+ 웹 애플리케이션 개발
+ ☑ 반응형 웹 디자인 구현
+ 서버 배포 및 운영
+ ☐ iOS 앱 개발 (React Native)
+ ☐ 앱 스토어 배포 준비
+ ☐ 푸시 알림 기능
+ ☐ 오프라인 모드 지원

* * *

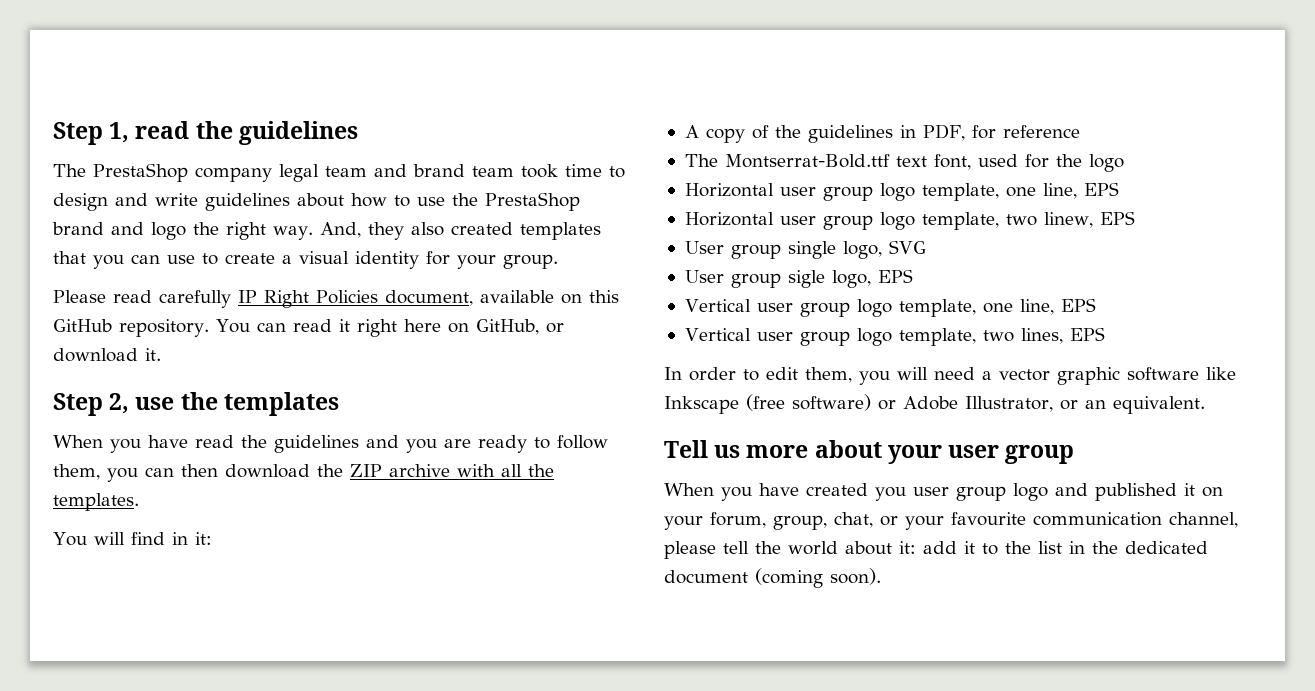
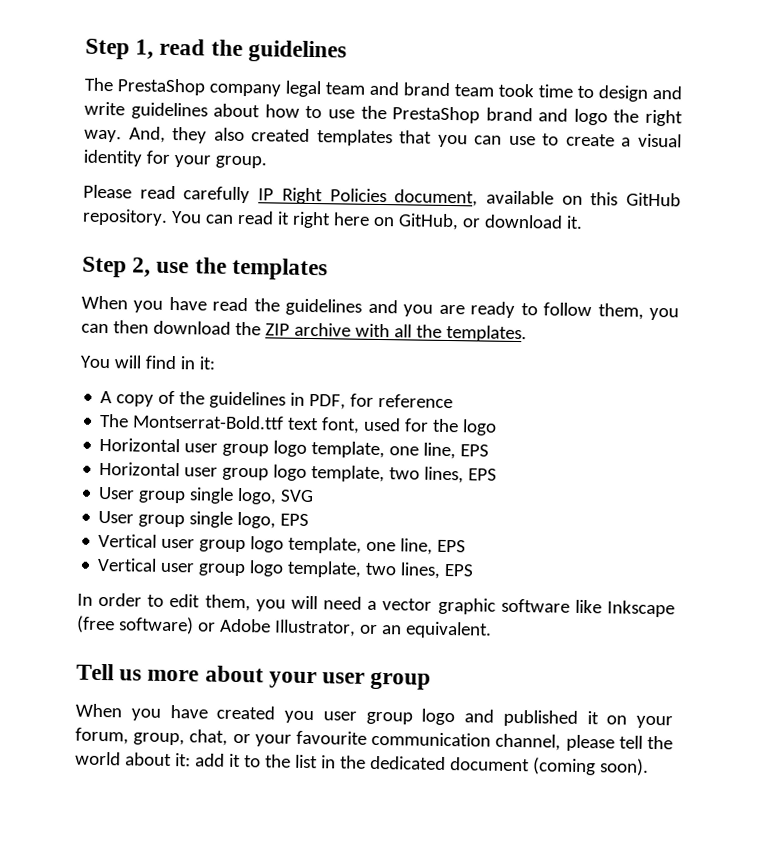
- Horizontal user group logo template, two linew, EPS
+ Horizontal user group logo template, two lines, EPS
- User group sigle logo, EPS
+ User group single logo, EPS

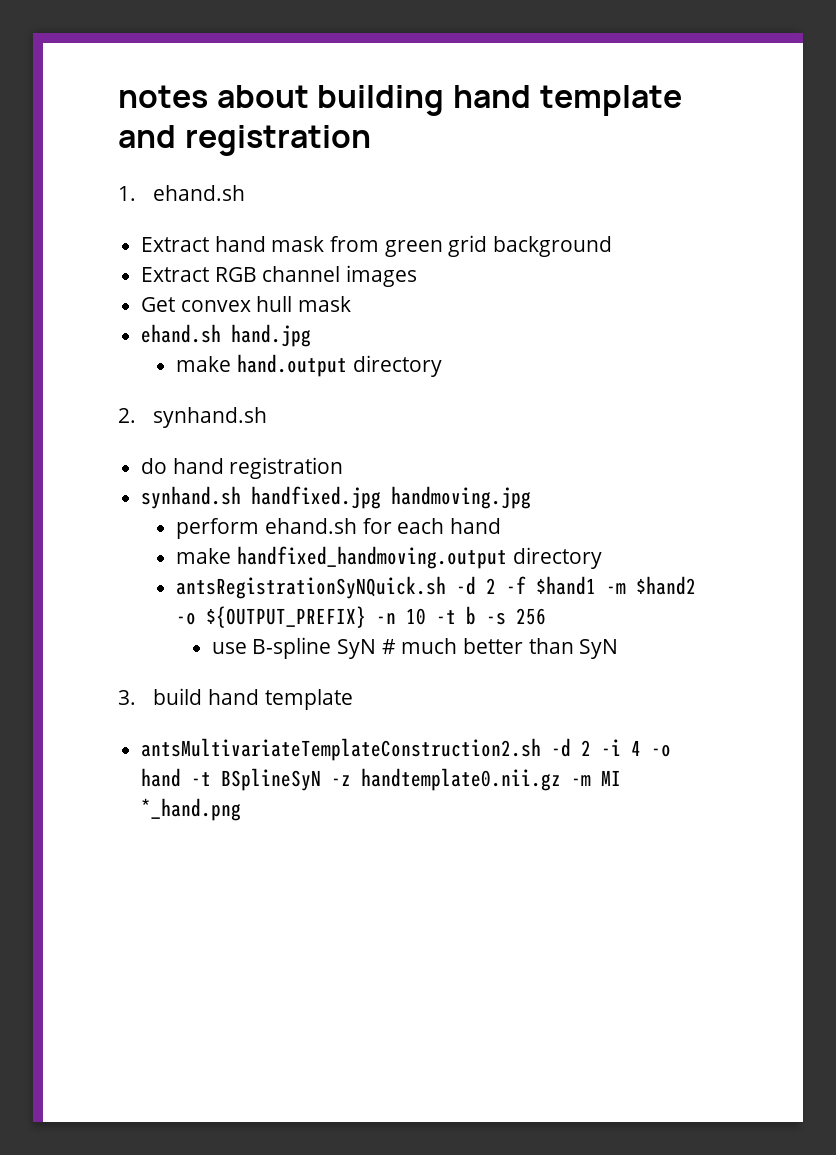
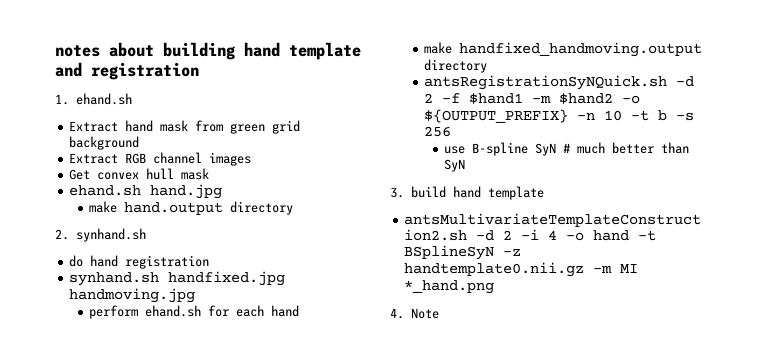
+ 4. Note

==

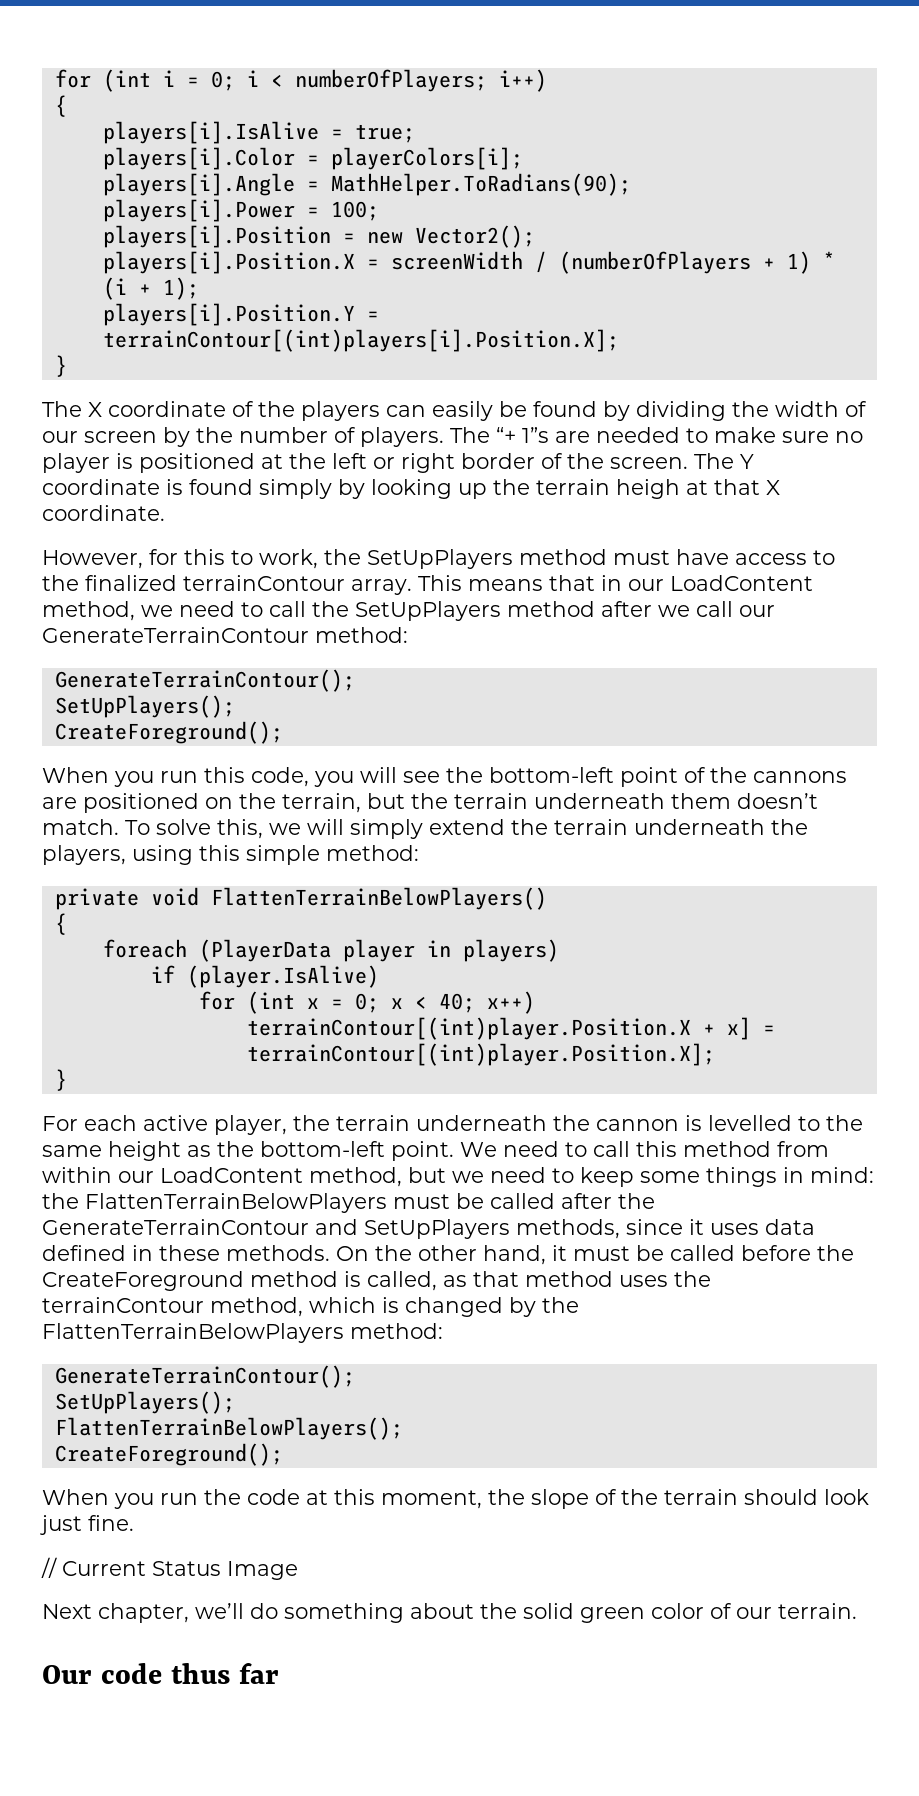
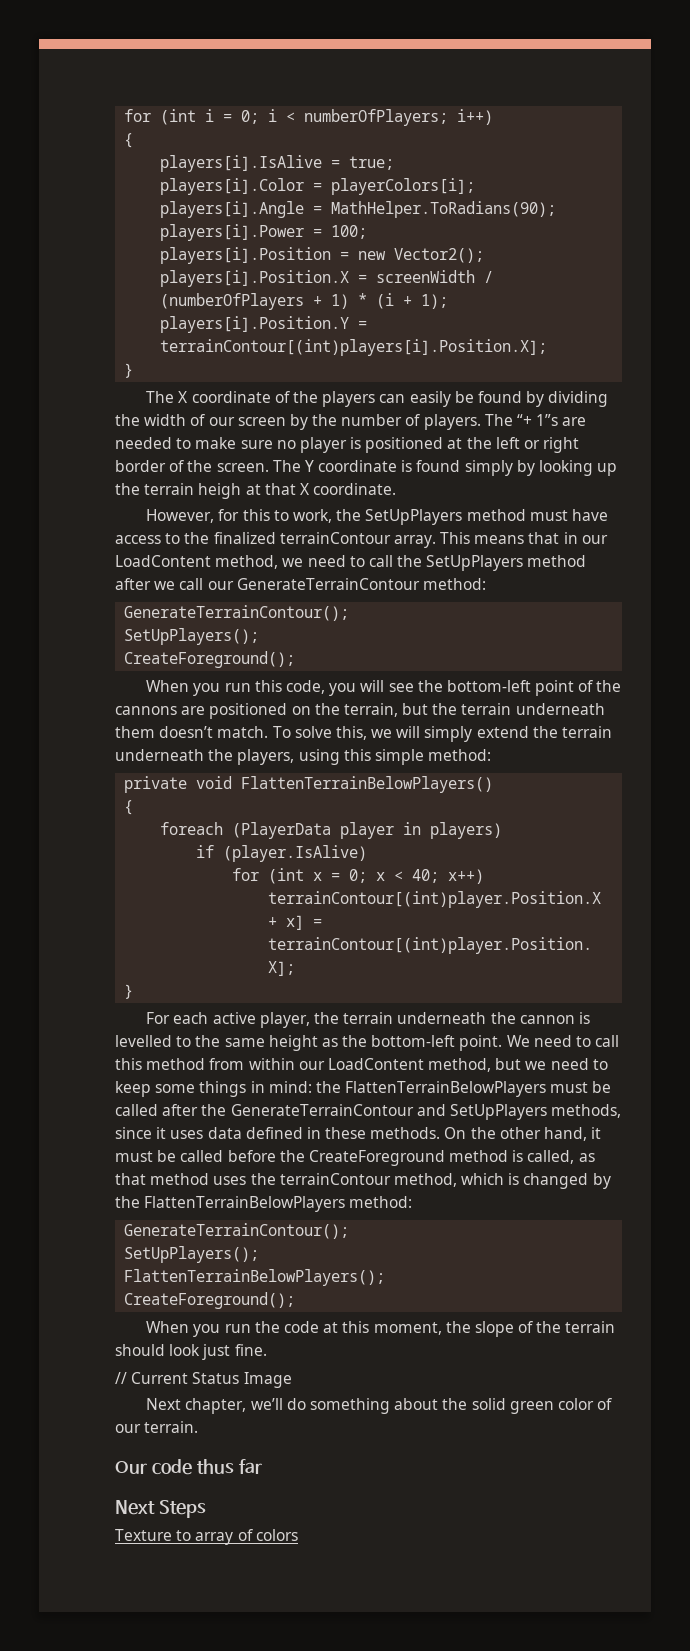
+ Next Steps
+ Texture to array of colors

§ **To do**
Look over the records above and say, with no extra words, how many lines include "template".

§ **Response**
2